1 National University of Life and Environmental Sciences of Ukraine, Kiev 2 Dnipropetrovsk Agrarian and Economic University, Dnipro, Ukraine 3 Luhansk National Agrarian University, Kharkiv, Ukraine Email: rubansy@gmail.com; Tel.: +380 0505200675 Email: strativa@ukr.net; Tel.: +380-0663472371 Email:shabliavladimir@gmail.com; Tel.: +380671862310 Submitted: 21.11.2017. Accepted: 12.01.2018

It was estimated the conversion of feed into milk, content of urea, fat, protein, somatic cells in the milk of cows of different breeds in different seasons and months of the year. It was established that the peculiarities of the organization of feeding process significantly influence the productive indicators. Thus, in the conditions of a modern milk complex for 1500 cows with an unattached system of keeping in boxes and feeding with the use of mixed rations, the average value of feed conversion (the measures of digestibility of the feed when it "converted" into dairy products) is 1.38 kg of milk per kilogram of dry matter of feed, and the ratio of fat to protein is 1.10, which is lower than the existing standards. It was established that changes in the conditions by months of the year significantly influenced practically all analyzed qualitative characteristics of milk. And this fact entails the corresponding monthly fluctuations of indicators of safety of products, emissions of by-products of metabolism, and, consequently, fluctuations of dairy cattle breeding impact on the environment and ecology. It was found that milk yield positively and significantly (P>0.999) correlated with the consumption of feed dry matter (r = 0.454) and feed conversion rate (r = 0.547). At the same time, the milk yield is negatively related to the fat content (r = -0.211) and the protein content (r = - 0.192) in milk.
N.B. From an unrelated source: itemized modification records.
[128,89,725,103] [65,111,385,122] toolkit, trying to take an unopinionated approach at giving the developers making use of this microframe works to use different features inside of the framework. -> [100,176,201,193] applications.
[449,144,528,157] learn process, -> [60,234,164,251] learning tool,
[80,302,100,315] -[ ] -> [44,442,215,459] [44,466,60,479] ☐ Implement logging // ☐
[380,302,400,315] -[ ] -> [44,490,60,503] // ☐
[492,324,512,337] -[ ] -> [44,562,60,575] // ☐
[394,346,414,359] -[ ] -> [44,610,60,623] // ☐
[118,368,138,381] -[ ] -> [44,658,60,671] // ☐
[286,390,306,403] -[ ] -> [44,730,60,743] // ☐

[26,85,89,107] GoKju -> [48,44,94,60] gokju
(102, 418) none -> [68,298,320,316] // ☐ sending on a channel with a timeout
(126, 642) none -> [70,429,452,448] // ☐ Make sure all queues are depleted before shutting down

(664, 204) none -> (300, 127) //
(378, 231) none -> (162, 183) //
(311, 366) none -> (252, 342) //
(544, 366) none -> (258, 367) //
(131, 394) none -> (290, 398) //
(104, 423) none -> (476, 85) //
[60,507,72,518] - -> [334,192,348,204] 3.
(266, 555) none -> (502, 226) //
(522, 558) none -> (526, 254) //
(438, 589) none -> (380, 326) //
The level of urea in milk positively correlates with the content of protein in milk (r = 0.130; P>0.99). The influence of the factor "breed" on the following important economic-useful traits such as daily milk yield (n2 = 0.131) and feed conversion rate (n2 = 0.130) are proved.
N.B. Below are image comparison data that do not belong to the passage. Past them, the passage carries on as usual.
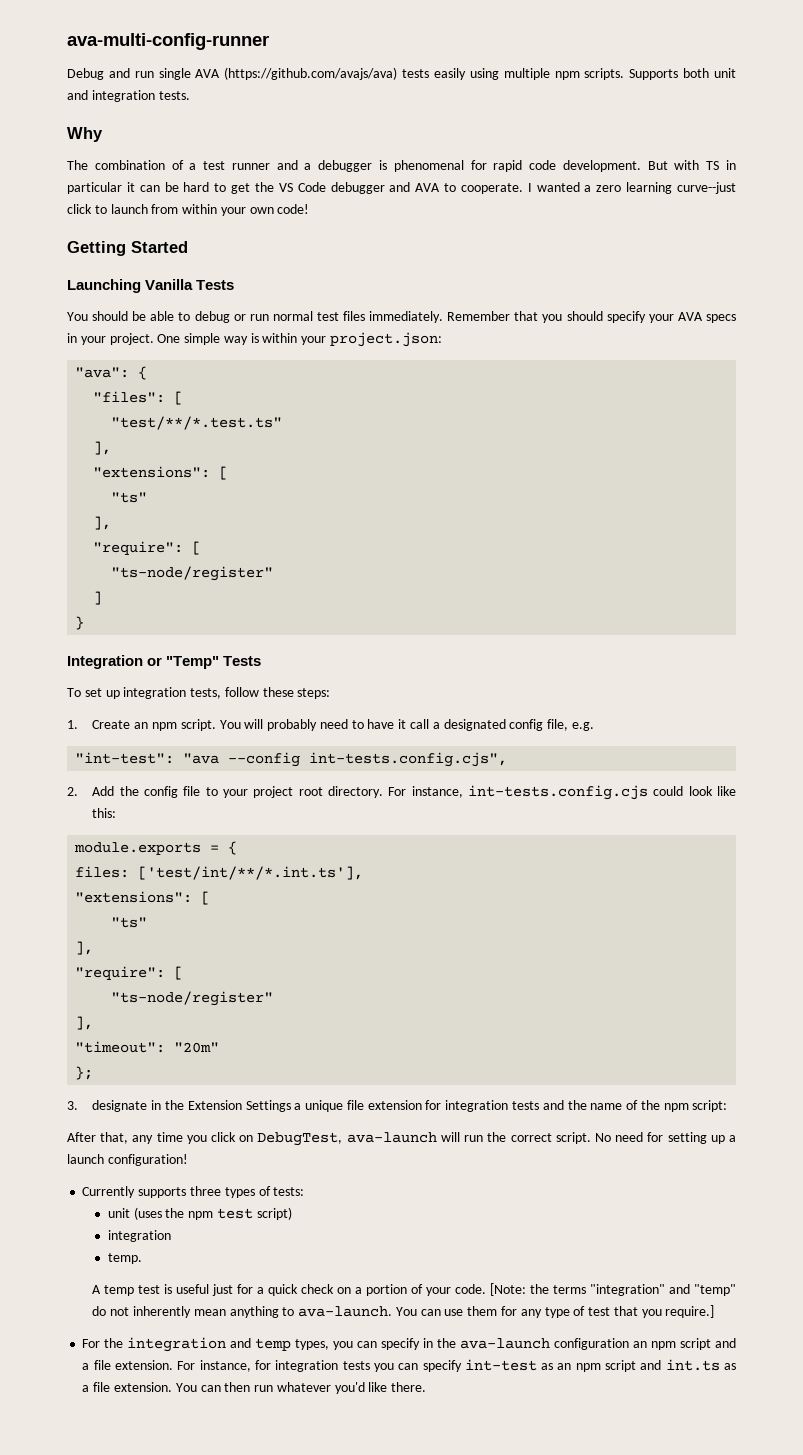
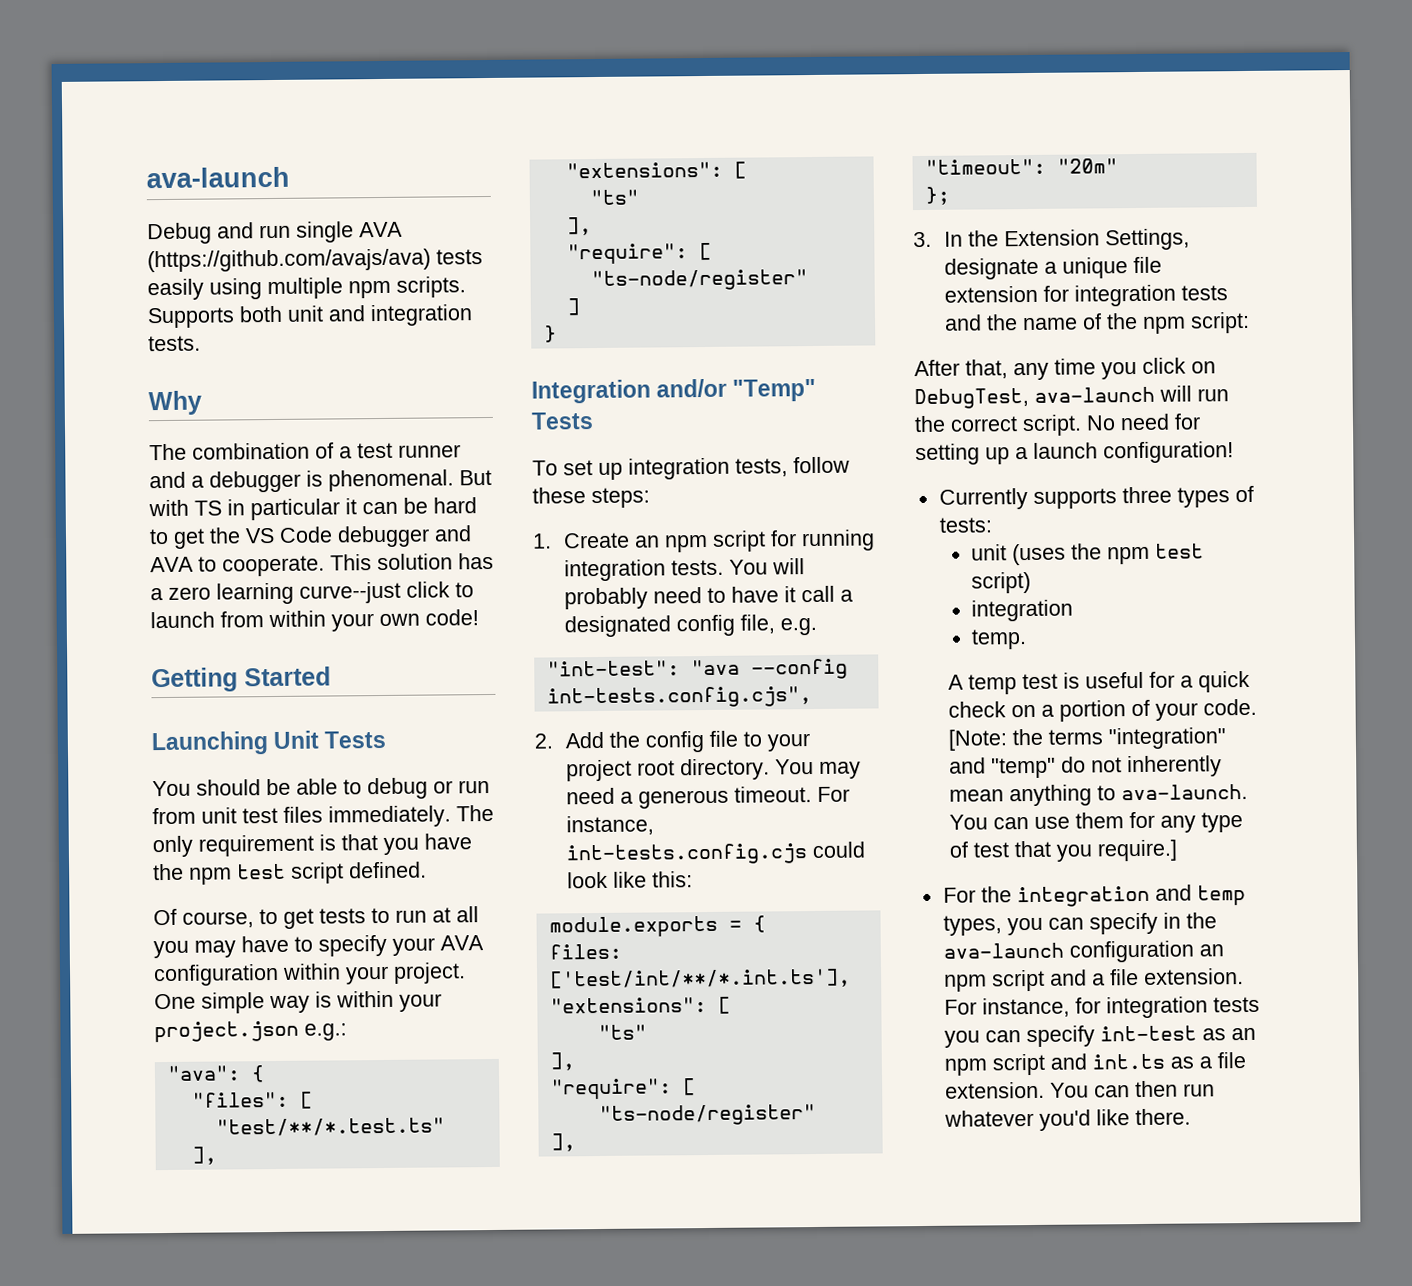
[67,33,269,50] ava-multi-config-runner -> [146,166,290,189] ava-launch
[393,160,641,172] phenomenal for rapid code development. -> [328,469,454,492] phenomenal.
[527,182,580,192] I wanted -> [330,552,494,571] This solution has
[145,279,194,290] Vanilla -> [273,730,320,750] Unit
[272,311,313,321] normal -> [152,807,237,825] from unit
[447,311,603,323] Remember that you should -> [456,804,494,822] [152,833,472,858] [153,861,427,885] [153,906,479,929] [153,935,313,959] The only requirement is that you have the npm test script defined. // Of course, to get tests to run at all you may have to
[705,314,736,323] [67,333,77,343] specs in -> [153,963,341,987] configuration within
[330,332,443,347] project.json: -> [154,1020,347,1043] project.json e.g.:
[147,657,163,666] or -> [656,378,728,398] and/or
[180,719,216,731] script. -> [712,529,876,552] [564,559,725,582] script for running integration tests.
(384, 792) none -> [775,759,862,779] [566,786,813,809] You may need a generous timeout.
[92,1100,291,1112] designate in the Extension Settings -> [944,228,1191,251] [944,257,1040,280] In the Extension Settings, designate
[212,1284,234,1296] just -> (1145, 680) none

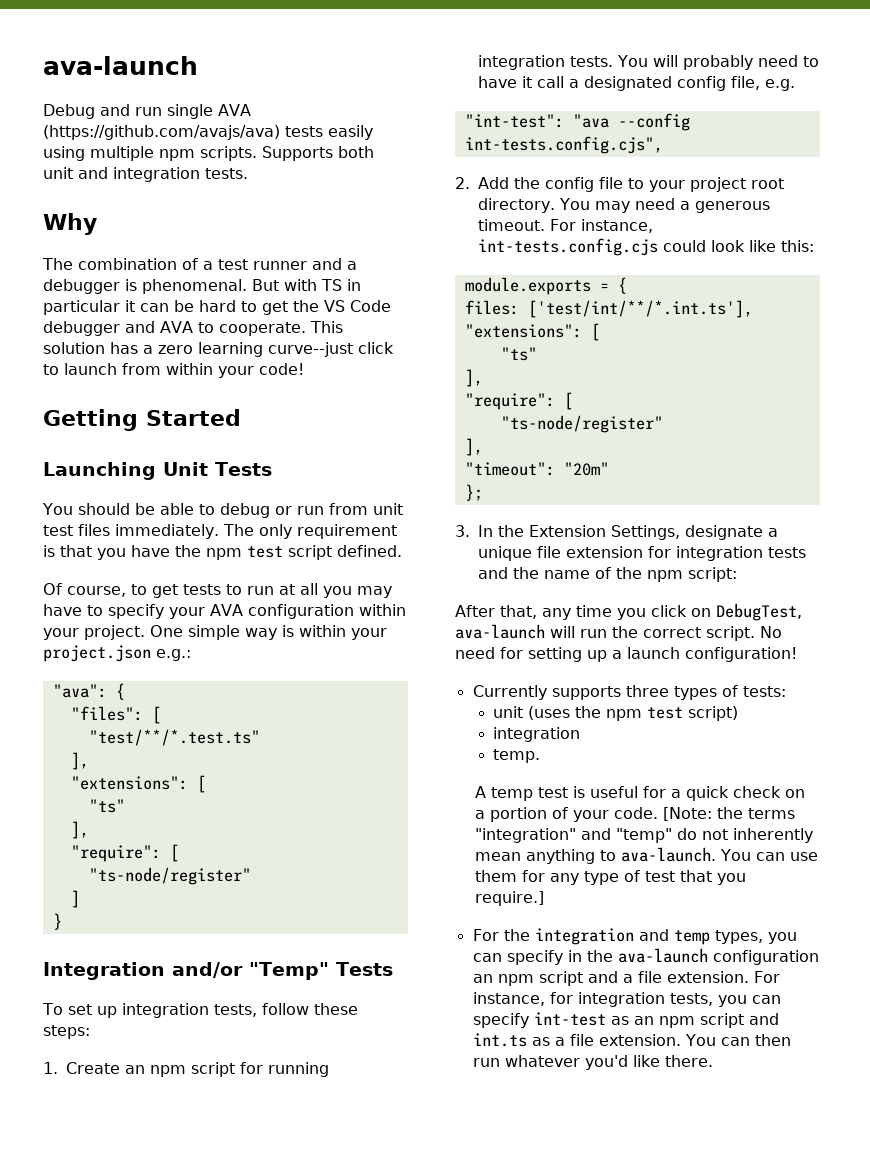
[379,613,420,627] own -> (254, 372) none
[1212,996,1260,1013] tests -> [669,993,713,1006] tests,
Keywords: milk yield; milk; somatic cells; feed; urea; conversion; genetic group; season; ration; breed

Introduction

The production of animal protein is often criticized because of the low level of plant protein conversion into animal protein. According to some experts (Ertl et al., 2016; Ruban et al., 2017), it is necessary to take into account the fact that plant's proteins may be inedible to humans, and their transformation is possible only through domestic animals. Ertl P. et al (2016) conducted a study in 30 Austrian dairy farms. They defined that there was a difference of 27-53% between the amount of feed protein (input protein) and animal protein of milk (output protein), or a ratio of 1 : 1.4-1.87 in favor of the feed protein. Such approaches imply the need for an assessment of the effective transformation from feeds into products (as milk) (Arndt et al.,2011, Detmann et al., 2014, Reed et al., 2015, Ruban et al., 2017, Zamani, 2011,). In addition, according to Virginia Ishler (n.d.), low levels of feed protein use contribute to their higher "ejection" along with animal excrement, which can negatively affect the environment, and especially in the case of large dairy farms.
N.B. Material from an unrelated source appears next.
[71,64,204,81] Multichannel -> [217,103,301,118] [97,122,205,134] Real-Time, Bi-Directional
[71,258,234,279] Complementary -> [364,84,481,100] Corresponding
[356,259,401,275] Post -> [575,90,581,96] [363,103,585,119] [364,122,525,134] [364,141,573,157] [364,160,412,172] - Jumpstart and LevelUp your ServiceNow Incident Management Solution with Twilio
P. Huhtanen et al. (2008) for the estimation of conversion added the level of urea in the urine, which is closely correlated with the level of urea in milk. According to experts from the Illinois University of the USA (Hutjens, 2005), the effectiveness of conversion can be estimated by the ratio of milk amount standardized by fat and protein content to the amount of dry matter of feed that was consumed by cows.

The authors note that the optimal values of this indicator are at the level of 1.4-1.8 kg of milk (that is, from 1 kg of dry matter of feeds, consumed by cows, was synthesized 1.4-1.8 kg of milk with a certain composition). It is also important to assess the impact on the specified criteria of such factors as lactation phase, age and size of the cow, fatness, body weight, feed quality, feed additives and farm management features (feed rate multiplicity, time and multiplicity of milking, microclimate, etc.).

M.F. Hutjens (2005) refers the values of the Dairy Efficiency (DE), which varies from 1.1 kg to 2.0 kg depending on the technological groups of animals.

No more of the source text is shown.